Costa Rica’s cultural tendency is to focus on, and appreciate, the simple things in life. It also offers perspective on what’s truly important in life as a way of avoiding unnecessary stress (for the lack of a better word) over things that really don’t matter that much. It’s the beauty of getting back to the basics. As a vacation destination, the whole notion of getting back to the simple things in life is spot on. Add the fact that Costa Rica is a naturalist’s dream locale, not to mention an incredibly peaceful country, and you start to wonder if pura vida wouldn’t be a more fitting brand choice for the country.

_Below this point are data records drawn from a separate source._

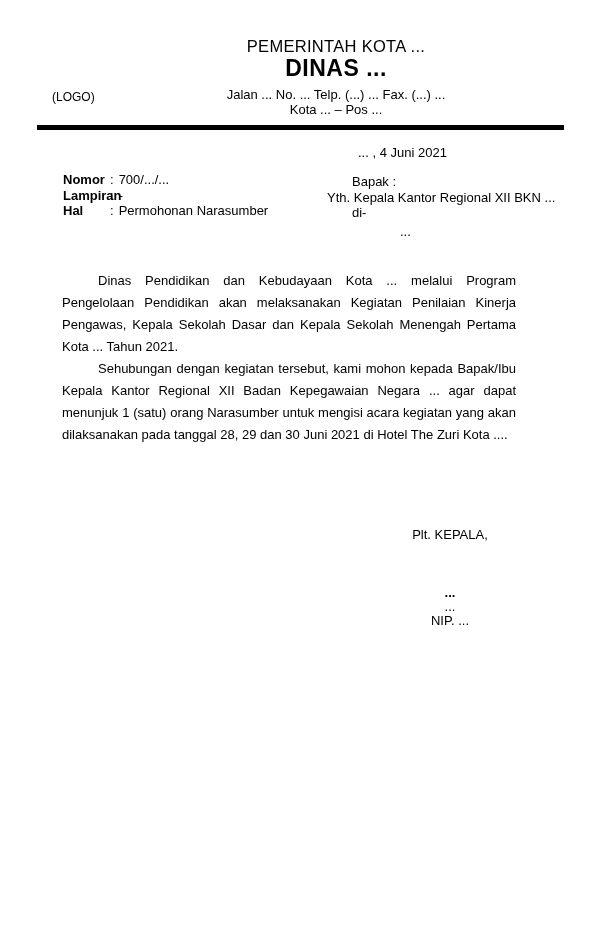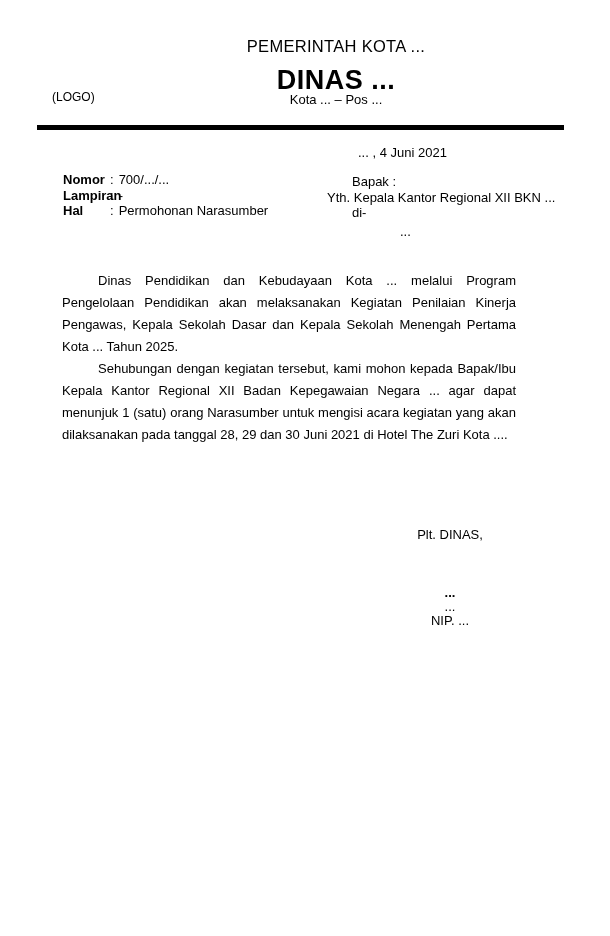"DINAS ..." .lh-agency { font-size: 27px -> 23px; margin-top: 12px -> none }
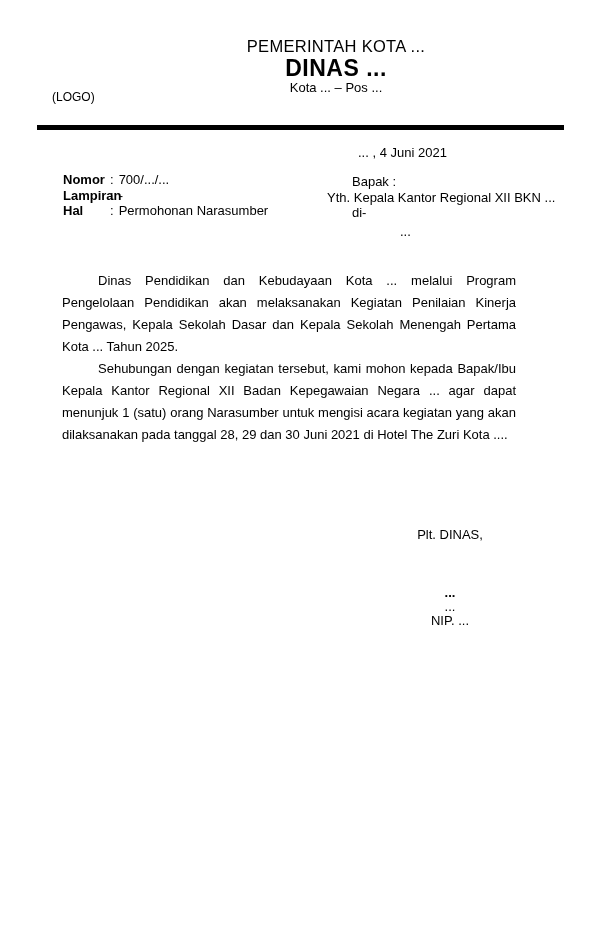"Jalan ... No. ... Telp." div.lh-addr { html: none -> <div>Jalan ... No. ... Telp. (...) ... Fax. (...) ...</div> }
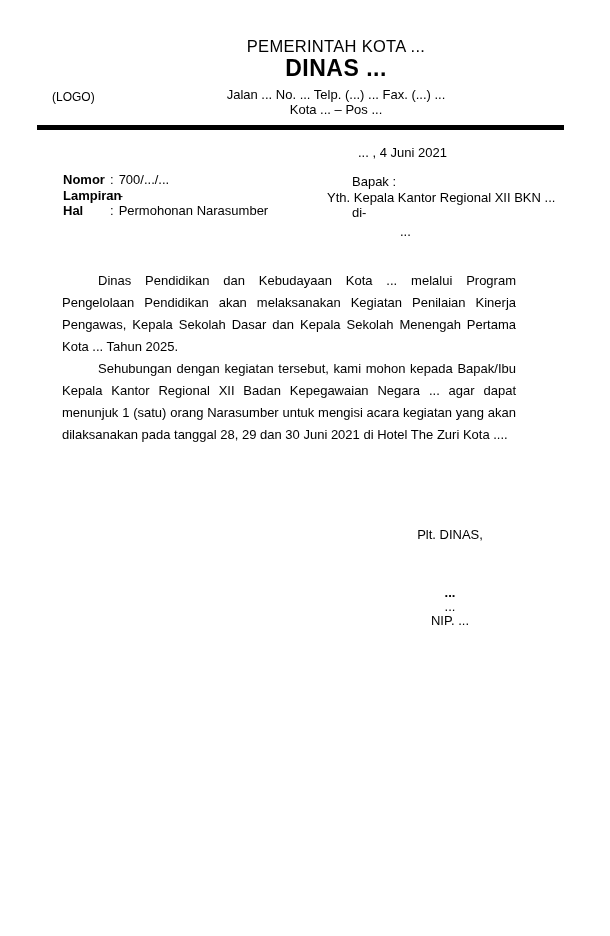"Dinas Pendidikan dan Kebudayaan Kota" p { text: 2025 -> 2021 }
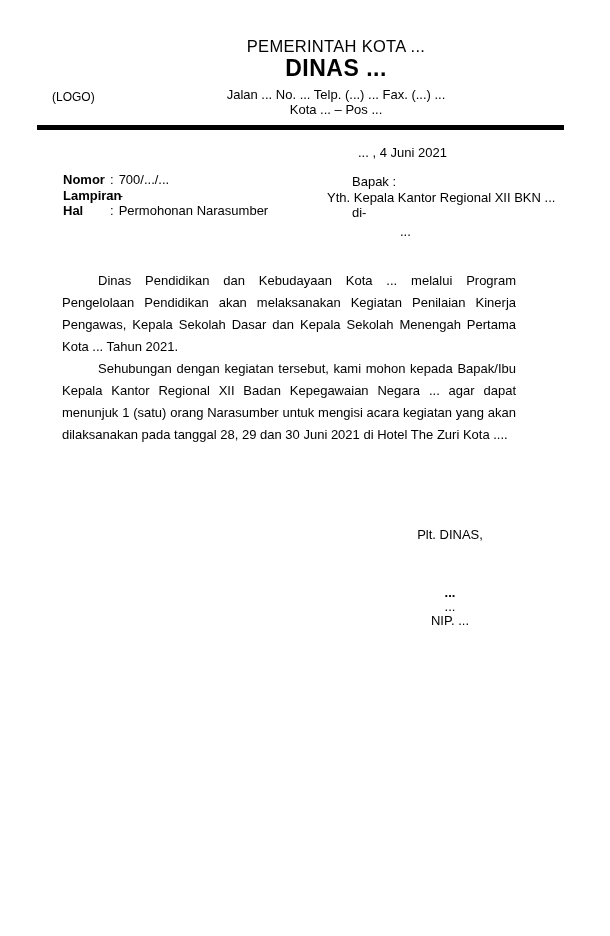"Plt. DINAS," div.sig-title { text: DINAS -> KEPALA }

So where did it come from? In my research I discovered that it may very well have come from a 1956 Mexican film entitled Pura Vida. In the movie the main actor uses the phrase prolifically to describe everything he loves – people, things, you name it.
But regardless of its origins, Costa Ricans have embraced the phrase. They live it. They believe it.
And isn’t that what a brand is all about?